“Nous avons vécu un moment historique. J’ai participé à plusieurs accords de paix dans le monde et c’est la première fois que je vois un accord de paix réussir grâce à la société civile. C’est exceptionnel” dit Louis Joinet, ancien magistrat, qui fut l’un des négociateurs des accords de Matignon sur la Nouvelle-Calédonie, en 1988. Ce témoignage d’expert donne la vraie dimension de l’acte décisif de la remises des armes d’ETA, le 8 avril dernier, même s’il n’est qu’un passage obligé vers la paix encore à sceller en Pays Basque.

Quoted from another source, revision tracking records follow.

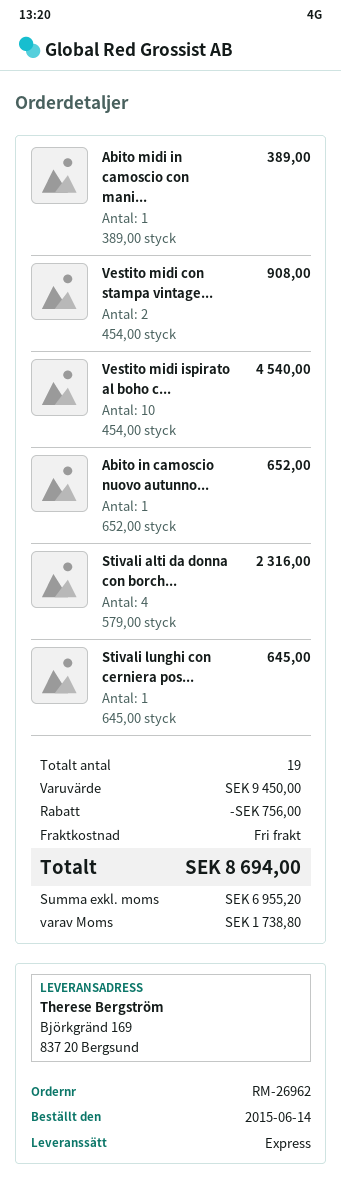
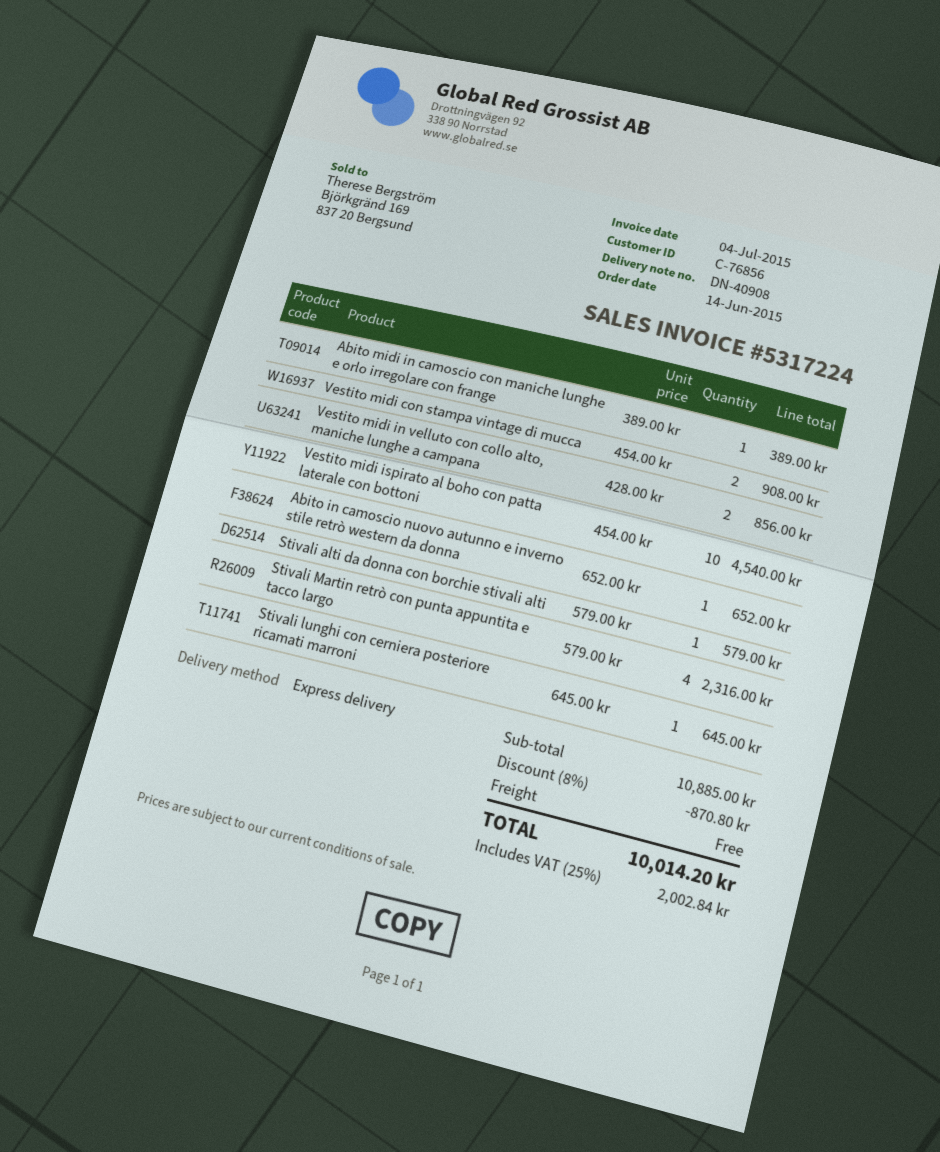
Stivali alti da donna con borch...: 4 x 579.00 = 2316.00 -> 1 x 579.00 = 579.00
Vestito midi in velluto con collo alto, maniche lunghe a campana: none -> 2 x 428.00 = 856.00
Stivali Martin retrò con punta appuntita e tacco largo: none -> 4 x 579.00 = 2316.00
subtotal: 9450.00 -> 10885.00
discount: 756.00 -> 870.80
tax: 1738.80 -> 2002.84
total: 8694.00 -> 10014.20

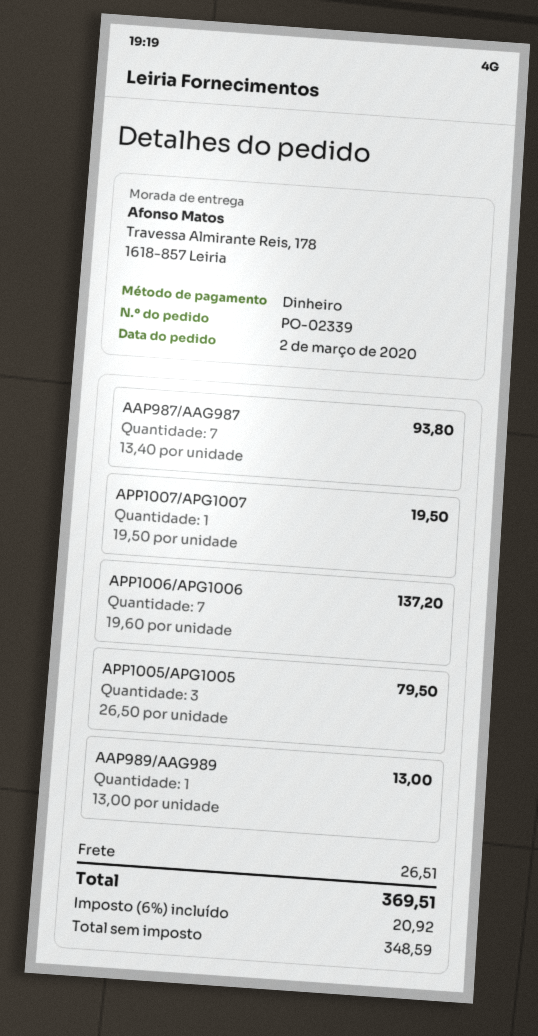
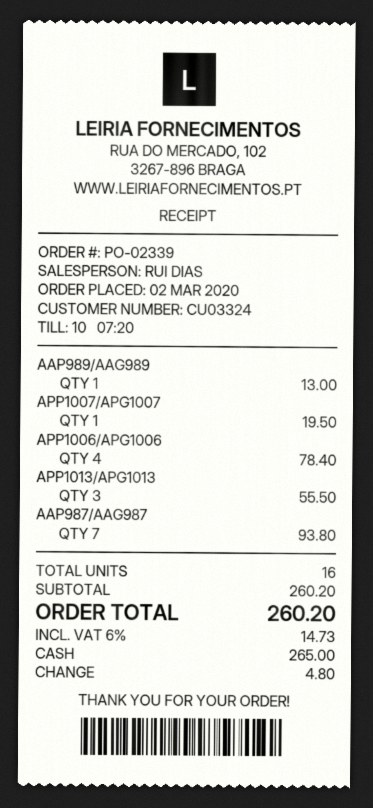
APP1006/APG1006: 7 for 137.20 -> 4 for 78.40
APP1005/APG1005: 3 for 79.50 -> none
APP1013/APG1013: none -> 3 for 55.50
shipping: 26.51 -> none
tax: 6% = 20.92 -> 6% = 14.73
total: 369.51 -> 260.20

Tout s’est tellement bien ordonnancé, sans fausse note, que cela peut apparaître naturel, dans l’ordre des choses.
Nous mesurions pourtant l’immense naufrage ayant suivi la décision unilatérale du cessez-le-feu d’ETA, il y a six ans. Tout bénéfice pour le pouvoir espagnol, entraînant celui de Paris, poursuivant sa répression, renvoyant à une douce rêverie le “processus de paix” avancée par la mouvance basque.
Chacun sait, ici, combien il en coûtait à ceux qui touchaient de près ou de loin aux armes, pourtant devenues silencieuses, d’ETA.
C’est dans ce brouillard épais, sans espoir d’éclaircie, que germa dans la tête de deux abertzale, lourdement engagés dans le combat socio-culturel d’Iparralde, le grain de l’impossible. C’est eux qui ensemenceront la fameuse “société civile” tant évoquée. Leur défi relevait, pour beaucoup, de l’impossible. D’abord, obtenir d’ETA la dépossession de son arsenal pour que de simples militants, hors de sa mouvance, bien connus dans leur engagement politique de non violence, puissent le démanteler et le remettre aux autorités françaises. Fait sans précédent, non seulement ETA se range à leur vision mais confirme, par un échange de courrier, cette délégation.
Conscients de l’improbable complicité, discrète ou publiquement assurée, du pouvoir français, Txetx Etcheverry et Mixel Berhocoirigoin entraînent, dans leur dessein en marge de la légalité, un partenaire de stature morale et aux réseaux puissants, l’ancien président de la Ligue des droits de l’homme, Michel Tubiana.
Ce trio improbable accomplira un miracle: le déclic du 20 décembre à Luhuso, puis la manoeuvre géniale du 8 avril, conçue et réussie comme un mouvement d’horlogerie.
Des dizaines de personnes, anonymes ou anciens élus, faisant confiance au trio moteur, acceptant sans aucune garantie d’échapper à des ennuis judiciaires, comme ce fut le lot de ceux qui touchent aux armes d’ETA, acceptent de conduire policiers et magistrats sur les sites de l’arsenal du mouvement armé basque.
Identités relevées, visages découverts, le transfert s’opère sur le sol de l’Etat français. La complicité est évidente, tout autant que l’acte politique qui tiendra en lisière l’Espagnol bougonnant mais neutralisé. La fin du quinquennat de Hollande s’accomplit donc positivement pour le “processus de paix”. L’impact médiatique est immense, à la hauteur de l’accueil populaire et opérationnel de Bayonne recevant dans sa mairie, son théâtre, son musée basque et bien sûr ses rues et ses places, des centaines de journalistes et des milliers de citoyens, d’ici ou d’ailleurs, venus adouber cet adieu aux armes.
Si la société civile d’Iparralde est devenue acteur décisif d’un processus qui s’enlisait, elle le doit au levain exemplaire de quelques militants au coeur de l’abertzalisme. Elle s’est manifestée aujourd’hui avec succès parce que nos trois provinces ont accompli la mutation profonde tant espérée qui a conduit à la mise en place d’une institution propre, par l’adhésion majoritaire des élus locaux, manifestant spontanément leur solidarité avec les artisans de la paix de Luhuso. Historiquement à la traîne du réveil national, c’est aujourd’hui la société d’Iparralde qui fait dépasser aux forces politiques du Sud les clivages dramatiques de la lutte armée, réalisant l’unanimité hors Partido Popular.